Nécessité de l’expérimentation

         Il ne suffit pas cependant de formuler une théorie pour faire oeuvre de science : il faut soumettre celle-ci à l’expérimentation . Ainsi, d’un côté le chercheur se risque à des hypothèses théoriques, et de l’autre il doit les vérifier par des méthodes aussi critiques que possible .

         La méthode expérimentale est en effet critique : elle consiste à mettre au point des procédures qui permettent d’accepter ou de rejeter tout ou partie de la théorie étudiée . Il y a donc équilibre entre l’imagination capable de procéder à des abstractions, des inventions, et l’expérimentation jouant le rôle de contrepoids . Ainsi la Relativité Générale n’était qu’une spéculation géniale tant qu’on ne possédait aucune confirmation expérimentale ; la mesure de la déviation de la lumière par le Soleil lui a apporté une nouvelle crédibilité, une sorte d’authenticité expérimentale .

         Cette expérimentation peut prendre de diverses formes : dans le cas précédents, la conjoncture (en l’occurrence une éclipse de Soleil) a permis de rendre possible une observation portant sur une conséquence précise impliquée par la théorie ; il y a aussi la possibilité de recréer en laboratoire les conditions idéales .

         Ce souci du contrôle expérimental distingue la science de la philosophie . La philosophie toutefois a en commun avec les sciences d’être un ensemble de théories et, selon l’état des connaissances aux diverses époques, une même théorie peut être scientifique, philosophique ou les deux à la fois . La science n’a pu se constituer à part de la philosophie que lorsque les contrôles expérimentaux rigoureux ont été possibles : c’est pourquoi la physique n’apparaît qu’avec la deuxième moitié du deuxième millénaire, et qu’elle était auparavant une branche de la philosophie (d’où le mot « métaphysique », après la physique) . La théorie doit donc être réalisable dans la pratique, et l’expérimentation doit être assujettie à des méthodes de travail extrêmement rigoureuses .

 

Sciences et vérité

         Il semble difficile de nier que les savants poursuivent une explication vraie de la réalité, mais il est important d’être bien conscients de l’inachèvement des sciences : malgré les grandes réalisations pratiques qu’elles permettent, on n’est jamais sûrs que les théories soient vraies de façon définitive . Le propre de la science est d’émettre des conjectures susceptibles d’être confrontées à la réalité de l’expérimentation . Mais cette confrontation permet seulement -et dans le meilleur des cas - d’affirmer que la théorie n’est pas fausse . Longtemps la mécanique newtonienne resta conforme aux faits, jusqu’à ce qu’Einstein démontre qu’elle le resterait dans une certaine mesure (plus si les phénomènes se déroulent à une vitesse voisine de la vitesse de la lumière) .

 

Importance du contexte social

         Les préconceptions du chercheur l’amènent à sélectionner tels faits plutôt que tels autres et à organiser le réel selon des concepts et des schémas qui recèlent une part de convention . S’il est ridicule de nier les réussites scientifiques, il est dangereux de transformer en dogmes intangibles les connaissances acquises à une époque donnée .

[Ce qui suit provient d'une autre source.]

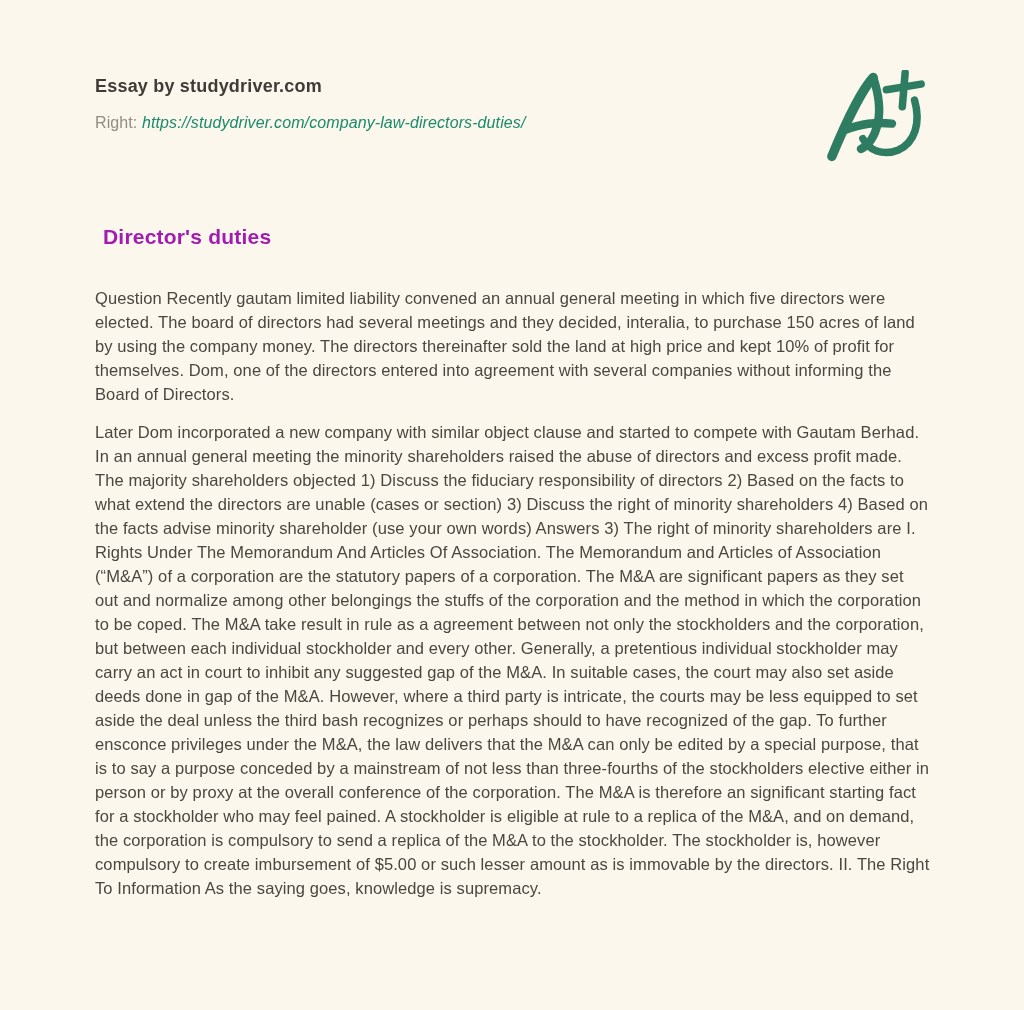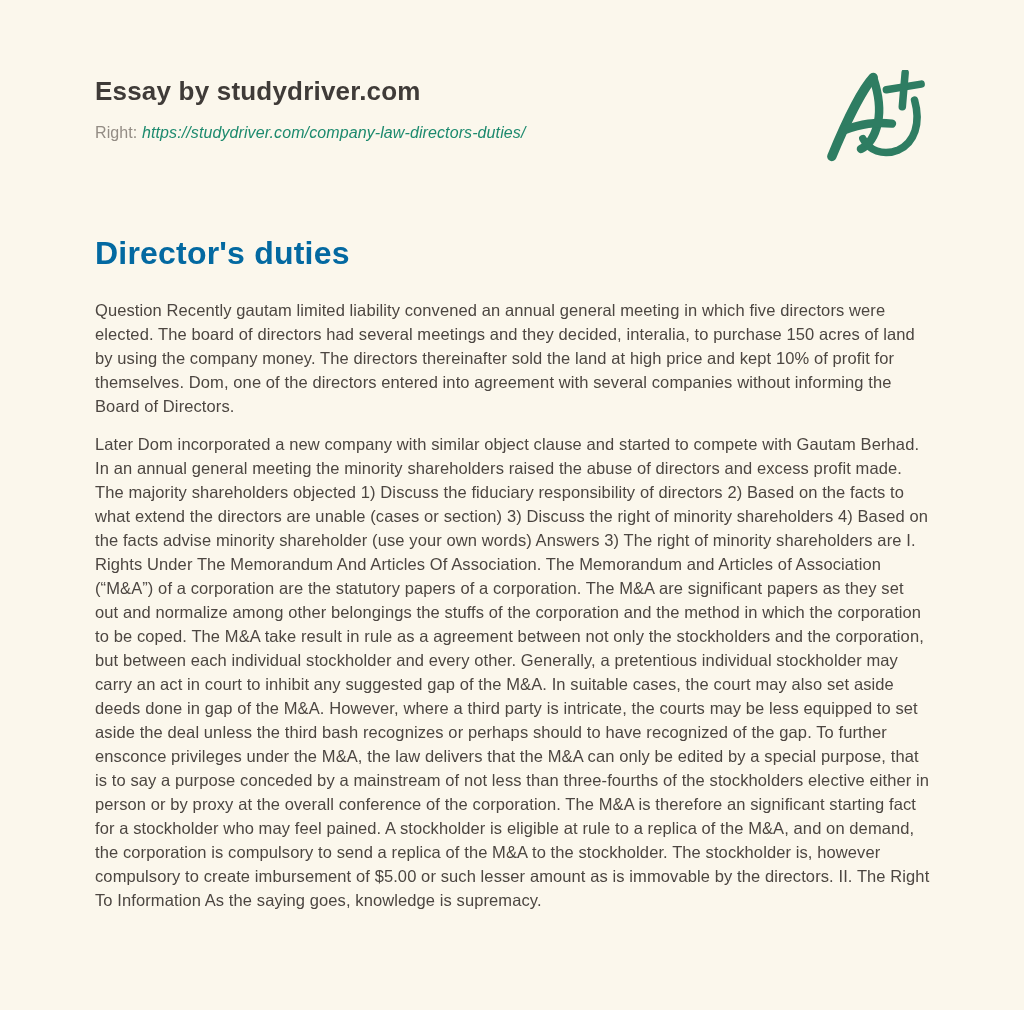--- a/index.html
+++ b/index.html
@@ -12,21 +12,21 @@
     overflow: hidden;
     position: relative;
   }
   .page {
     position: relative;
     width: 1024px;
     height: 1010px;
     padding: 76px 94px 0 95px;
   }
   .site-title {
-    font-size: 26px;
+    font-size: 18px;
     font-weight: 700;
     color: #3f3b38;
     margin: 0;
     letter-spacing: 0.2px;
   }
   .source-row {
     margin-top: 17px;
     font-size: 16px;
     color: #938c84;
     letter-spacing: 0.1px;
@@ -37,28 +37,28 @@
     font-style: italic;
   }
   .logo {
     position: absolute;
     top: 70px;
     right: 92px;
     width: 112px;
     height: 94px;
   }
   .essay-title {
-    font-size: 32px;
+    font-size: 21px;
     font-weight: 700;
-    color: #0369a1;
-    margin: 93px 0 0 0;
+    color: #a21caf;
+    margin: 93px 0 0 8px;
     letter-spacing: 0.2px;
   }
   .content {
-    margin-top: 26px;
+    margin-top: 37px;
   }
   .content p {
     font-size: 16.5px;
     line-height: 24px;
     color: #4c4641;
     margin: 0 0 14px 0;
     letter-spacing: 0.1px;
   }
 </style>
 </head>

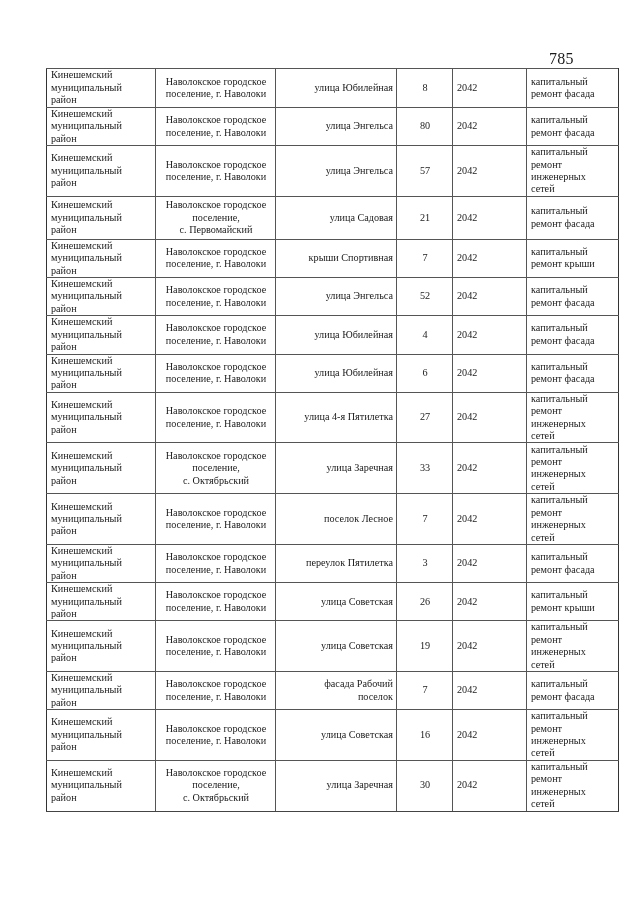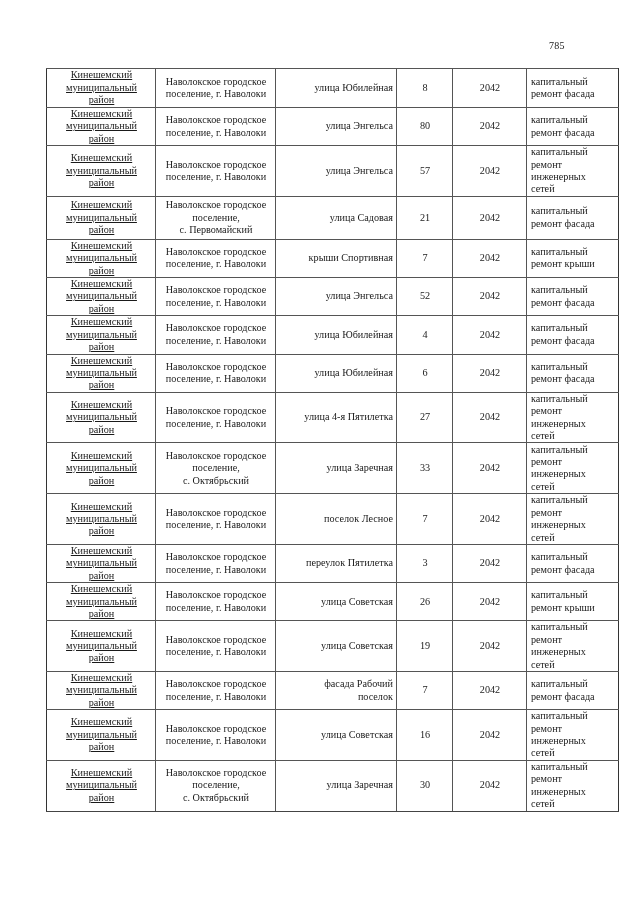--- a/index.html
+++ b/index.html
@@ -11,22 +11,22 @@
       width: 640px;
       height: 905px;
       position: relative;
       overflow: hidden;
       font-family: "Liberation Serif", "DejaVu Serif", serif;
       color: #1a1a1a;
     }
     .page-number {
       position: absolute;
       left: 549px;
-      top: 40px;
-      font-size: 10px;
+      top: 50px;
+      font-size: 16px;
       letter-spacing: 0.2px;
       font-family: Liberation Serif, serif;
     }
     table.register {
       position: absolute;
       left: 46px;
       top: 68px;
       width: 572px;
       border-collapse: collapse;
       table-layout: fixed;
@@ -35,25 +35,25 @@
     }
     table.register td {
       border: 1px solid #555;
       padding: 0 3px 0 4px;
       vertical-align: middle;
       overflow: hidden;
     }
     table.register tr td:first-child { border-left: 1.5px solid #333; }
     table.register tr td:last-child { border-right: 1.5px solid #333; }
     table.register tr:last-child td { border-bottom: 1.5px solid #444; }
-    td.c-district { text-align: center; vertical-align: middle; padding-left: 3px; text-decoration: underline; }
+    td.c-district { text-align: left; vertical-align: middle; padding-left: 3px; }
     td.c-settlement { text-align: center; padding-left: 5px; }
     td.c-street { text-align: right; padding-left: 5px; }
     td.c-house { text-align: center; }
-    td.c-year { text-align: center; }
+    td.c-year { }
     td.c-work { text-align: left; padding-left: 5px; }
     .txt { white-space: pre-line; display: block; }
   </style>
 </head>
 <body>
 
 <div class="page-number">785</div>
 
 <table class="register">
   <colgroup>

         Les sciences se constituent toujours dans un climat historique déterminé dont il est impossible de faire abstraction ; les scientifiques sont tributaires des idées et préjugés de leur époque (retourner à Galilée), et leur génie réside dans la remise en question, dans la destruction du mur des préjugés pour rebâtir un édifice encore plus solide et droit . La théorie darwinienne s’est ainsi vue contestée car elle s’opposait aux idées bibliques ; de nos jours, les rapports entre la science et le société se sont encore compliqués en particulier après l’usage de la bombe atomique . Mais notons que ce ne sont pas les scientifique qui décident des applications de leurs travaux ; malgré tout, ils ont quand même une certaine responsabilité sociale et politique par le rôle qu’ils tiennent dans le développement militaire ou industriel .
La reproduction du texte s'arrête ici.